▶ INFORMATION PROVIDED:
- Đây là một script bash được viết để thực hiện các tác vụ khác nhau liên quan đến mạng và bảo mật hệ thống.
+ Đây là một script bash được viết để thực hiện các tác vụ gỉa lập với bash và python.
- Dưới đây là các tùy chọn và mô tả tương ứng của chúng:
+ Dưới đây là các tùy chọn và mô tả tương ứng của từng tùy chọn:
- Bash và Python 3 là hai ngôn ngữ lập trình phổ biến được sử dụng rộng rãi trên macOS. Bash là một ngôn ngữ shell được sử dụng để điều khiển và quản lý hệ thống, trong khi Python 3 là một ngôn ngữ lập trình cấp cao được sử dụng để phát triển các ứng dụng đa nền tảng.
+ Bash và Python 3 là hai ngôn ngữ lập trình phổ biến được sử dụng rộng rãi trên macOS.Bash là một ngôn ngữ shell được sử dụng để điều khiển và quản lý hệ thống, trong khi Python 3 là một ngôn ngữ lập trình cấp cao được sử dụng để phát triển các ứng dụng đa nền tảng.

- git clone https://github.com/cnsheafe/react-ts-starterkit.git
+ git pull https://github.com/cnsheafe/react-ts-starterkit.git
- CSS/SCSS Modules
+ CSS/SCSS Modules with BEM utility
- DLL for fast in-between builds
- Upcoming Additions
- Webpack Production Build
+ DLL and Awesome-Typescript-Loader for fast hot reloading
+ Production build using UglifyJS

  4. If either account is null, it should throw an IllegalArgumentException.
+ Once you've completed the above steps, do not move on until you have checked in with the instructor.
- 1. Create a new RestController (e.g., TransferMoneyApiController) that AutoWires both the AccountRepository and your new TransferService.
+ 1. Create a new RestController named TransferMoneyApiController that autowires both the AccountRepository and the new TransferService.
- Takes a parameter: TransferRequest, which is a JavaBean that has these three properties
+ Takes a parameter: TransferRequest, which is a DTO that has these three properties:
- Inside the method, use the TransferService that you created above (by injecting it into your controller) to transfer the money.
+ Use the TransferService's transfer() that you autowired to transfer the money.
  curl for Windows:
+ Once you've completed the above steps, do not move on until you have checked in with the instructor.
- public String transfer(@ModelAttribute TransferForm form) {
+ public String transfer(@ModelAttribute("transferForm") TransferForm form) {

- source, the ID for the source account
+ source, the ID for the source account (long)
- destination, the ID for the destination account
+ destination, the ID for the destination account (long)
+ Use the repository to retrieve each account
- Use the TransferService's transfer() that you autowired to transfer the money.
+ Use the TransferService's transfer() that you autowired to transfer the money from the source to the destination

▶ WHAT YOU SHOULD DO: With the first line of the records as the start and the line holding "ứng của từng" as the end, please copy exactly those lines and no others.

▶ EXERCISE RESULT:
- Đây là một script bash được viết để thực hiện các tác vụ khác nhau liên quan đến mạng và bảo mật hệ thống.
+ Đây là một script bash được viết để thực hiện các tác vụ gỉa lập với bash và python.
- Dưới đây là các tùy chọn và mô tả tương ứng của chúng:
+ Dưới đây là các tùy chọn và mô tả tương ứng của từng tùy chọn:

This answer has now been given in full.